WHAT IS REQUIRED :: Each entry must be copied exactly, without omission.

EXTRACTED DATA ::
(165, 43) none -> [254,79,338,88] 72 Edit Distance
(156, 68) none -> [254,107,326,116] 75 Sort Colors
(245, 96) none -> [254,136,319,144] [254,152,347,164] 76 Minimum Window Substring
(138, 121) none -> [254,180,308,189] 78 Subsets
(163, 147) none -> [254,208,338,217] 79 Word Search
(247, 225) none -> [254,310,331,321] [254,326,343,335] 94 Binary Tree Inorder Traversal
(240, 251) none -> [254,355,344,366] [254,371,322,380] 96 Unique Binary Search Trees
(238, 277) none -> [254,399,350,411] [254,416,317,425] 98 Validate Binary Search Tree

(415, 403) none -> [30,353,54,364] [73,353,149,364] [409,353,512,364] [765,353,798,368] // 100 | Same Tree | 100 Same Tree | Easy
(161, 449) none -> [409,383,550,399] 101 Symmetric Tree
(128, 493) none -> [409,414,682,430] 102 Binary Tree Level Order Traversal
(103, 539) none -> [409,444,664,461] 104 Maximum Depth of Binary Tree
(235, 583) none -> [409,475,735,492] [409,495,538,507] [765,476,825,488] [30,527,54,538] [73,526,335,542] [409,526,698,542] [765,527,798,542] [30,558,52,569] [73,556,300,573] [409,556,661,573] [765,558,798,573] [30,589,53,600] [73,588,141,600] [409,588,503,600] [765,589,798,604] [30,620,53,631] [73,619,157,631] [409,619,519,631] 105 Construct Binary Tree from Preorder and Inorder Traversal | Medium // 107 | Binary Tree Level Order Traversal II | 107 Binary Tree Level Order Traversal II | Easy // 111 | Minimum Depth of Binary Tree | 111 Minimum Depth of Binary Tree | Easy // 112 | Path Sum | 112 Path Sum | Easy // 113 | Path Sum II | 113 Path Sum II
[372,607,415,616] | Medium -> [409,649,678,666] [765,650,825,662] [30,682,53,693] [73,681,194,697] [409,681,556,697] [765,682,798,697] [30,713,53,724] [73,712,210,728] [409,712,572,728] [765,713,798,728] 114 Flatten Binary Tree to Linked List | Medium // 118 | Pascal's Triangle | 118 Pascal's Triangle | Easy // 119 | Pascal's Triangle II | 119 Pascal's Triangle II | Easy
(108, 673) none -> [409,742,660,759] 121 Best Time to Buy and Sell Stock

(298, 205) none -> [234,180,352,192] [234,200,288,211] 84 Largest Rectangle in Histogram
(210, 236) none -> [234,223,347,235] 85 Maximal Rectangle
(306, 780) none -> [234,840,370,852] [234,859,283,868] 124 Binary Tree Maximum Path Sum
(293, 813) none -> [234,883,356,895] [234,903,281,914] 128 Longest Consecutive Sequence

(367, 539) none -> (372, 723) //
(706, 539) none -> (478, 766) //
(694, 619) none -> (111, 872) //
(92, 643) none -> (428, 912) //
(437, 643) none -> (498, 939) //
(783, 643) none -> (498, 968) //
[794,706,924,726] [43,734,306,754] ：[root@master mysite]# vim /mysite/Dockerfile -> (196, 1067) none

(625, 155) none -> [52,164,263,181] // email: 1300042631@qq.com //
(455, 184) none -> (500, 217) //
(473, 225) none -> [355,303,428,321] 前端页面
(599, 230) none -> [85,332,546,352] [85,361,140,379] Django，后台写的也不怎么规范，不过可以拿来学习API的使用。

THE ANSWER ::
(165, 43) none -> [254,79,338,88] 72 Edit Distance
(156, 68) none -> [254,107,326,116] 75 Sort Colors
(245, 96) none -> [254,136,319,144] [254,152,347,164] 76 Minimum Window Substring
(138, 121) none -> [254,180,308,189] 78 Subsets
(163, 147) none -> [254,208,338,217] 79 Word Search
(247, 225) none -> [254,310,331,321] [254,326,343,335] 94 Binary Tree Inorder Traversal
(240, 251) none -> [254,355,344,366] [254,371,322,380] 96 Unique Binary Search Trees
(238, 277) none -> [254,399,350,411] [254,416,317,425] 98 Validate Binary Search Tree

(415, 403) none -> [30,353,54,364] [73,353,149,364] [409,353,512,364] [765,353,798,368] // 100 | Same Tree | 100 Same Tree | Easy
(161, 449) none -> [409,383,550,399] 101 Symmetric Tree
(128, 493) none -> [409,414,682,430] 102 Binary Tree Level Order Traversal
(103, 539) none -> [409,444,664,461] 104 Maximum Depth of Binary Tree
(235, 583) none -> [409,475,735,492] [409,495,538,507] [765,476,825,488] [30,527,54,538] [73,526,335,542] [409,526,698,542] [765,527,798,542] [30,558,52,569] [73,556,300,573] [409,556,661,573] [765,558,798,573] [30,589,53,600] [73,588,141,600] [409,588,503,600] [765,589,798,604] [30,620,53,631] [73,619,157,631] [409,619,519,631] 105 Construct Binary Tree from Preorder and Inorder Traversal | Medium // 107 | Binary Tree Level Order Traversal II | 107 Binary Tree Level Order Traversal II | Easy // 111 | Minimum Depth of Binary Tree | 111 Minimum Depth of Binary Tree | Easy // 112 | Path Sum | 112 Path Sum | Easy // 113 | Path Sum II | 113 Path Sum II
[372,607,415,616] | Medium -> [409,649,678,666] [765,650,825,662] [30,682,53,693] [73,681,194,697] [409,681,556,697] [765,682,798,697] [30,713,53,724] [73,712,210,728] [409,712,572,728] [765,713,798,728] 114 Flatten Binary Tree to Linked List | Medium // 118 | Pascal's Triangle | 118 Pascal's Triangle | Easy // 119 | Pascal's Triangle II | 119 Pascal's Triangle II | Easy
(108, 673) none -> [409,742,660,759] 121 Best Time to Buy and Sell Stock

(298, 205) none -> [234,180,352,192] [234,200,288,211] 84 Largest Rectangle in Histogram
(210, 236) none -> [234,223,347,235] 85 Maximal Rectangle
(306, 780) none -> [234,840,370,852] [234,859,283,868] 124 Binary Tree Maximum Path Sum
(293, 813) none -> [234,883,356,895] [234,903,281,914] 128 Longest Consecutive Sequence

(367, 539) none -> (372, 723) //
(706, 539) none -> (478, 766) //
(694, 619) none -> (111, 872) //
(92, 643) none -> (428, 912) //
(437, 643) none -> (498, 939) //
(783, 643) none -> (498, 968) //
[794,706,924,726] [43,734,306,754] ：[root@master mysite]# vim /mysite/Dockerfile -> (196, 1067) none

(625, 155) none -> [52,164,263,181] // email: 1300042631@qq.com //
(455, 184) none -> (500, 217) //
(473, 225) none -> [355,303,428,321] 前端页面
(599, 230) none -> [85,332,546,352] [85,361,140,379] Django，后台写的也不怎么规范，不过可以拿来学习API的使用。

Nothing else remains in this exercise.